Laci Török was once taken away from the Law Office by the police during afternoon office hours, bi-
linked, - before the clients - because, as it turned out, he and his friend (a prosecutor) were
smuggling so-called "Cocom list" technical equipment into the country for sale. He also spent some
time in jail and was barred from practicing law for a few years. Thank God, he is all right now and is a
lawyer again.

Many times the whole company would get together in the candidates' room, on which occasion
Mihály Dobos would bring fine Szekszárd red wine from the grapes of the National Fire Brigade
Command, because his Workers' Guard basic organisation had good relations with them. After a few
glasses of wine, the political kaleidoscope cavalcade was unleashed. Everyone had their say, no one
cared about the other's political creed. It was like a small, private Hyde Park barrel. But there was no
bickering, no shouting, no loud words, no fierce tempers.

Occasionally, the whole party, family and all, would go to the 'Quiet' restaurant for an intimate
dinner.

Then came the change of regime and, like so many things, the lawyers' working groups disappeared
into the mire of history. But something else disappeared with the world of the Lawyers Working
Associations, something human, something charming, something that cannot be described. Today,
nearly 10,000 lawyers and trainee lawyers in Budapest rush past each other, unknown to each other,
with their mobil phones and lap tops, from hearing to hearing.

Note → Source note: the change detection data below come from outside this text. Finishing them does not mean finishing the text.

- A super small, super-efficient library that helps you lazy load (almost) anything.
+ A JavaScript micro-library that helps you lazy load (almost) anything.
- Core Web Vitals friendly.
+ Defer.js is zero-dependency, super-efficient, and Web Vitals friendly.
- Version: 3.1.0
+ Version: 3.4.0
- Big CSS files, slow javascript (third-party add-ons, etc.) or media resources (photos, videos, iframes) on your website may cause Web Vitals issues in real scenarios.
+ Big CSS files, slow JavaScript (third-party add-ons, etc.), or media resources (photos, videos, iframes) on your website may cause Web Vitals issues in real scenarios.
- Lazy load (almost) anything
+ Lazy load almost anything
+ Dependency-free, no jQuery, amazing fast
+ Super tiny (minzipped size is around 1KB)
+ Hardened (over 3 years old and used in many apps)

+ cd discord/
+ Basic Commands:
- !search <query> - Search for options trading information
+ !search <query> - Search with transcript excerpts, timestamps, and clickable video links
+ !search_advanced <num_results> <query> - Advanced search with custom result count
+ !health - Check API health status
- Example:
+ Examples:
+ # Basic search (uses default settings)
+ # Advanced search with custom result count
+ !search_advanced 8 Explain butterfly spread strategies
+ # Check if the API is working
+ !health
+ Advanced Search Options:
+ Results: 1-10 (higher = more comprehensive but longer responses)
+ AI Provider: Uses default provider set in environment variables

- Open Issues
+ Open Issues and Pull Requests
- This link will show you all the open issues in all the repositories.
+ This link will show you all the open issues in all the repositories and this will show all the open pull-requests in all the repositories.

There's no Uncle Pufi, no inflatable bubble tops, no city lines, no Derek Cupa, no Almadi champagne,
and no pledges' room to drink, chat and be together. There are, however, big international lawyers'
offices, anti-breadfighting, anti-money laundering and who knows what else, and a growing number
of names - often the names of astonishingly young lawyers and women lawyers - in the Lawyer's
Gazette's obituary column.

Dr Golyo

The names and events in this story are all figments of the imagination, and if anyone should discover
any similarities with real persons or events, it could only be coincidence.